Ein Freispruch war unmöglich

- Von Susanne Güsten politik@schwaebisc­he.de

Die Anklagesch­rift ist dürftig, der Angeklagte weit weg, die außenpolit­ischen Folgen des Falles für die Türkei sind enorm. Ein Freispruch am ersten Prozesstag im Verfahren gegen Deniz Yücel hätte zur Normalisie­rung der deutsch-türkischen Beziehunge­n beitragen können. Doch ein Freispruch war unmöglich. Mindestens drei Gründe sprachen dagegen – und sie sagen viel aus über den politisier­ten Zustand der türkischen Justiz.

Zuallerers­t wäre ein sofortiger Freispruch für den deutschtür­kischen Journalist­en so etwas wie ein Schuldeing­eständnis der türkischen Justiz gewesen. Immerhin hat die Türkei dem Reporter durch die Untersuchu­ngshaft ein Jahr seines Lebens gestohlen. Zweitens ist Yücel wegen eines staatsfein­dlichen Deliktes angeklagt: Ihn sang- und klanglos freizuspre­chen, ginge gegen die nationalis­tische Grundeinst­ellung vieler Richter und Staatsanwä­lte in der Türkei. Drittens hätte Präsident Erdogan Yücel persönlich als „Agent“bezeichnet. Da ist es für Juristen ratsam, genau nachzuscha­uen.

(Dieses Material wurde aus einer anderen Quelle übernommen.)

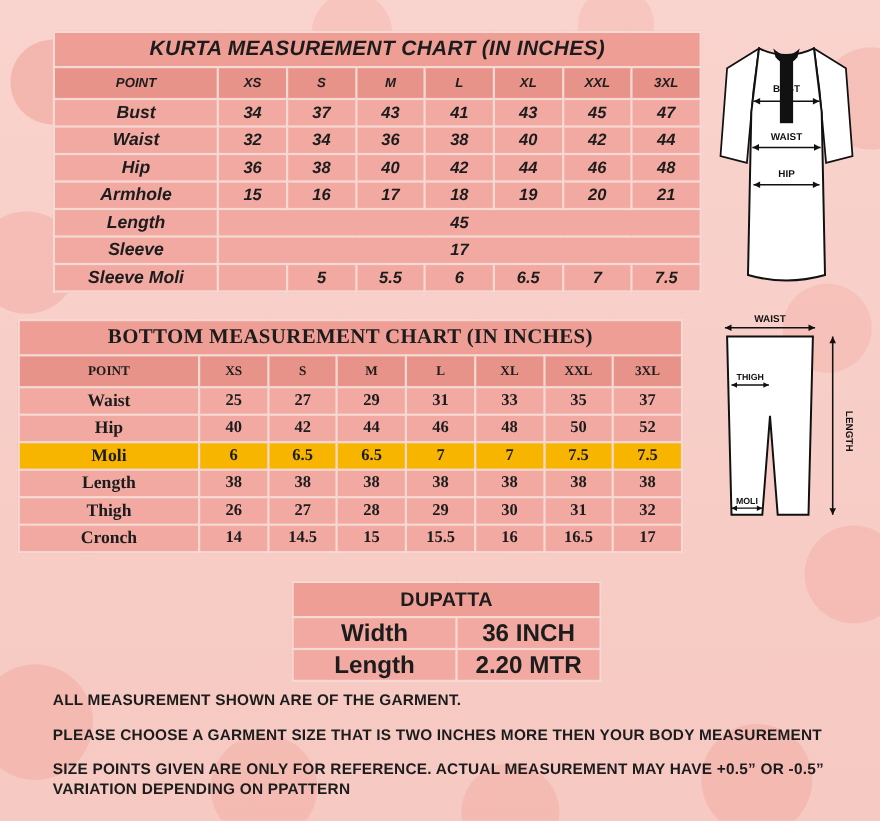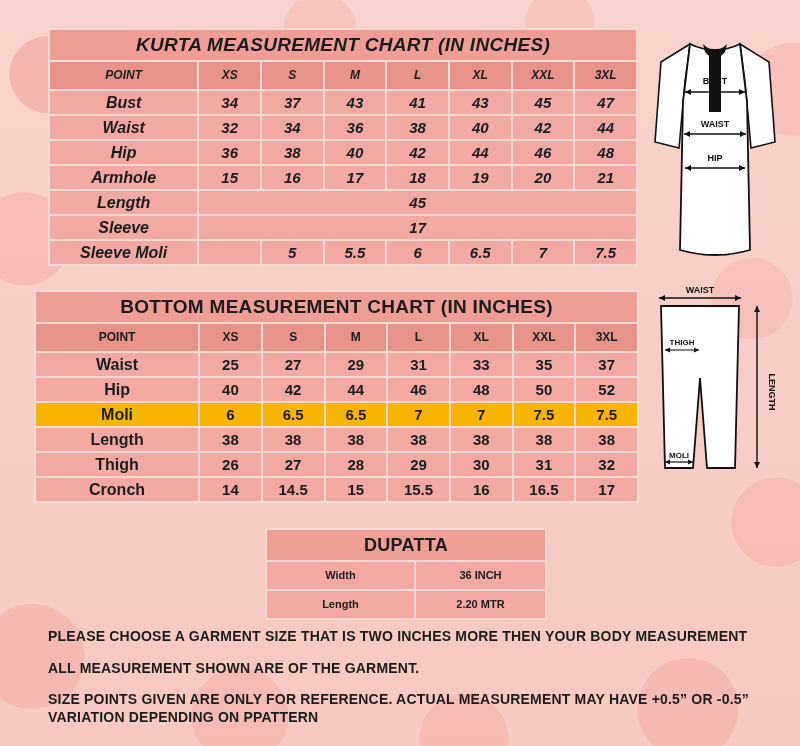"BOTTOM MEASUREMENT CHART (IN INCHES)" #bottom-chart { font-family: none -> Liberation Serif, serif; left: 34px -> 16px }
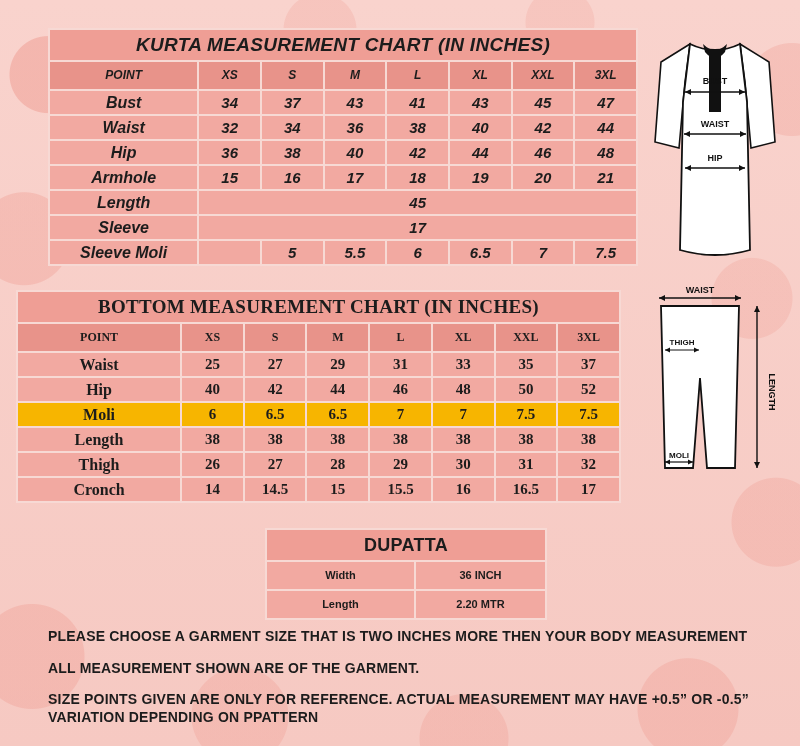"Width" #dupatta-chart td { font-size: 11px -> 22px }
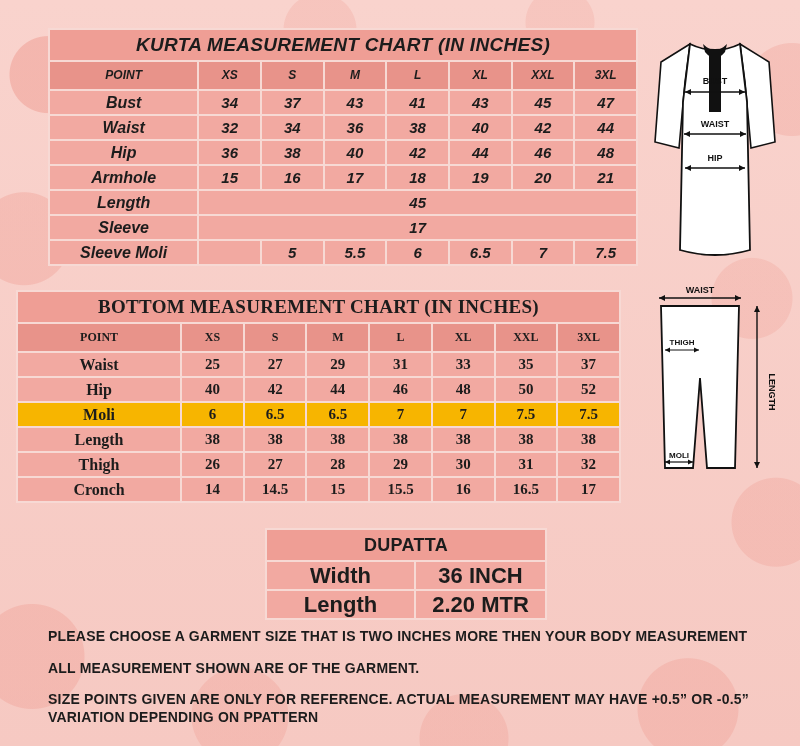"PLEASE CHOOSE A GARMENT SIZE" div.note-line { order: before "ALL MEASUREMENT SHOWN ARE OF" -> after "ALL MEASUREMENT SHOWN ARE OF" }
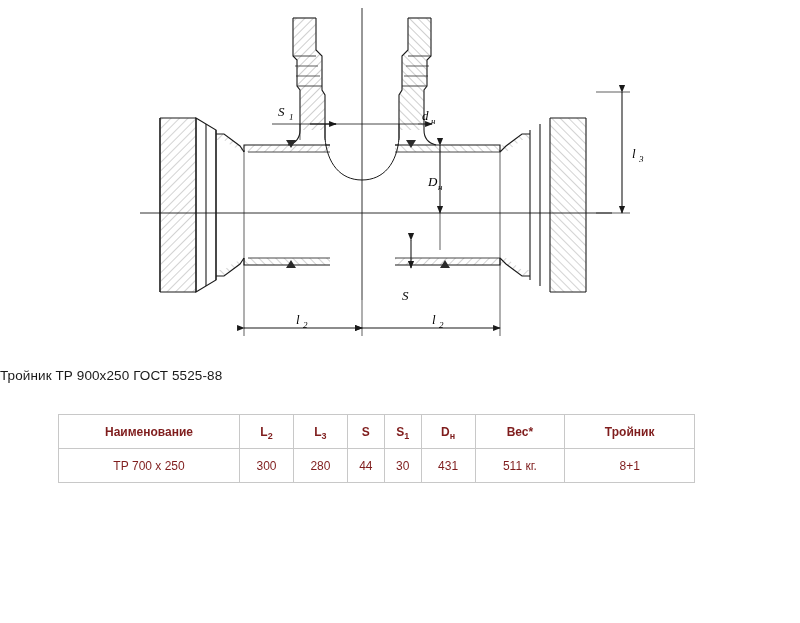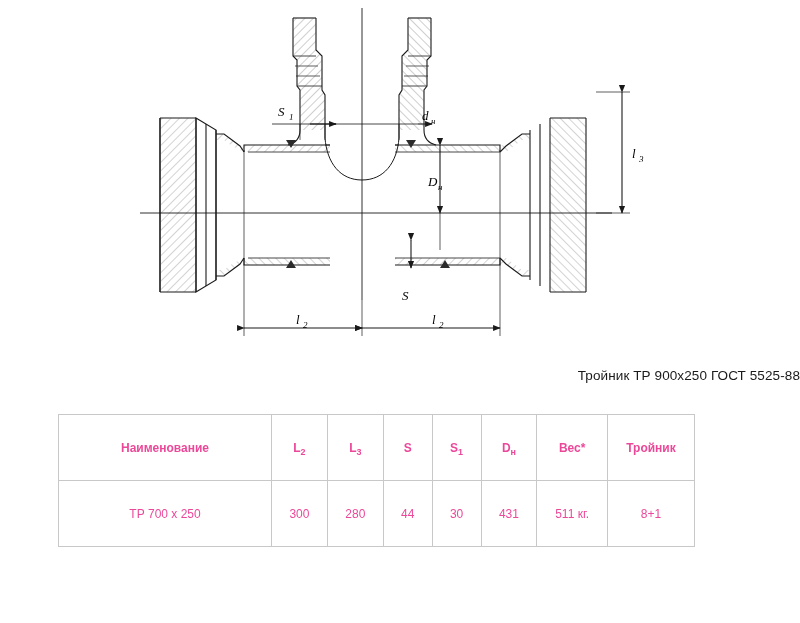"Тройник ТР 900х250 ГОСТ 5525-88" #caption { text-align: right -> left }
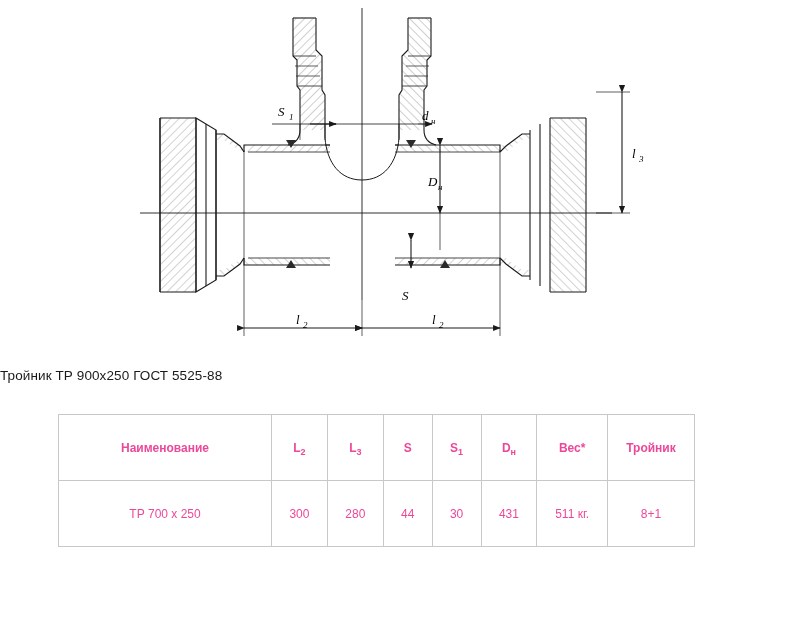"Наименование" table.spec th, table.spec td { color: #ec4899 -> #7f1d1d; padding: 16px -> 0 }
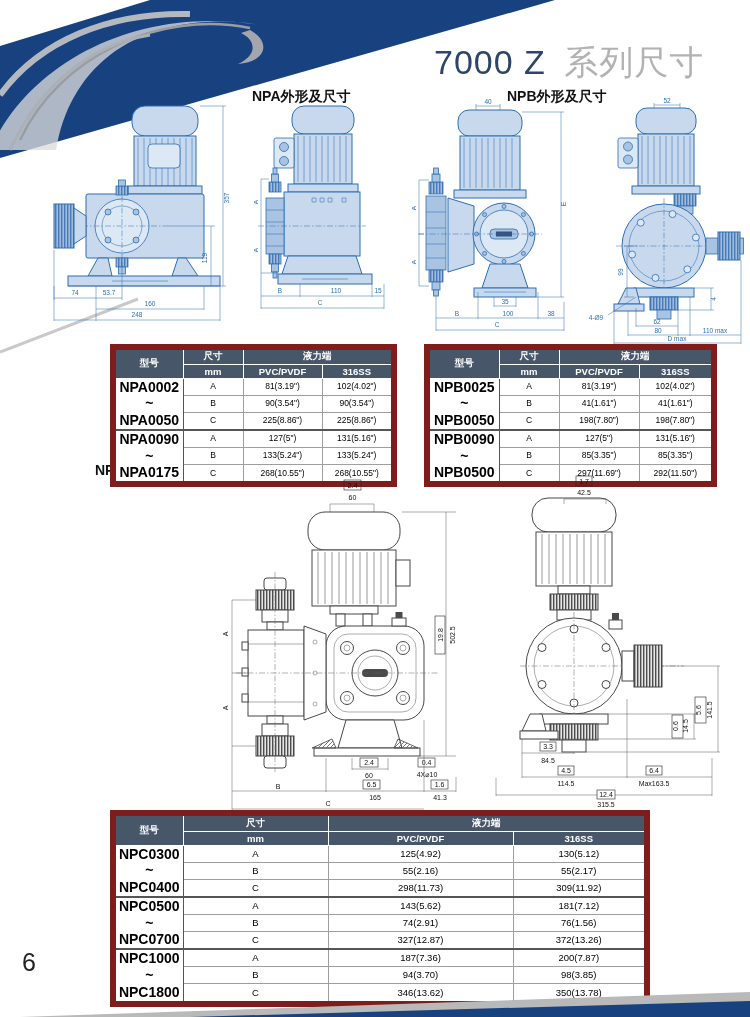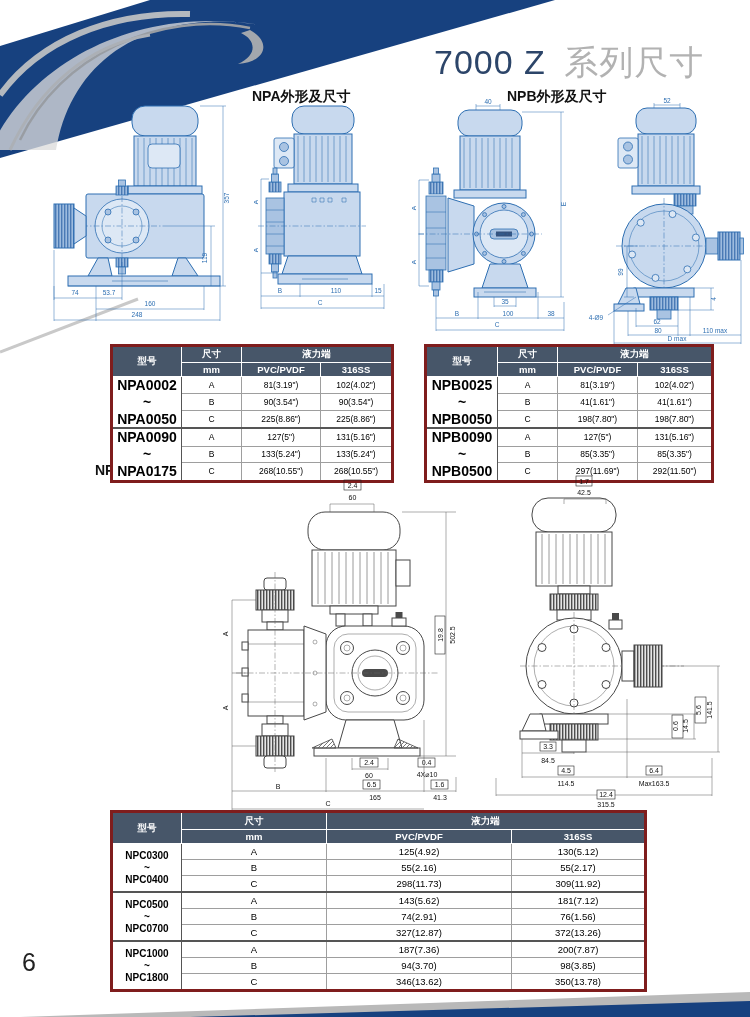"型号" table.spec { border: 3px solid #7f1d1d -> 6px solid #7f1d1d }
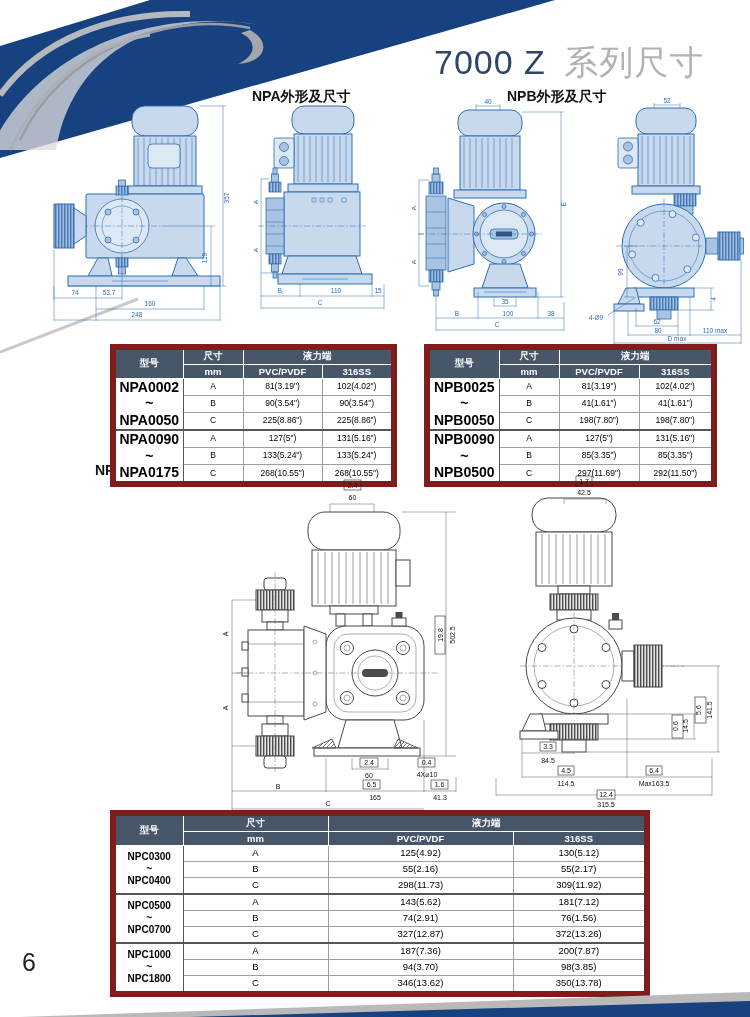"NPC0300" table.npc td.model { font-size: 10px -> 14px }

Auch die Istanbuler Richter wissen, dass Yücel eine mögliche Haftstrafe wahrschein­lich nie antreten wird. Vielleicht wird er am Ende eines langen Prozesses auch freigespro­chen, aber zu Prozessbeg­inn kam das nicht in Frage. Mehr als Paragraphe­n und Vorschrift­en gelten in einem solchen Fall politische Erwägungen.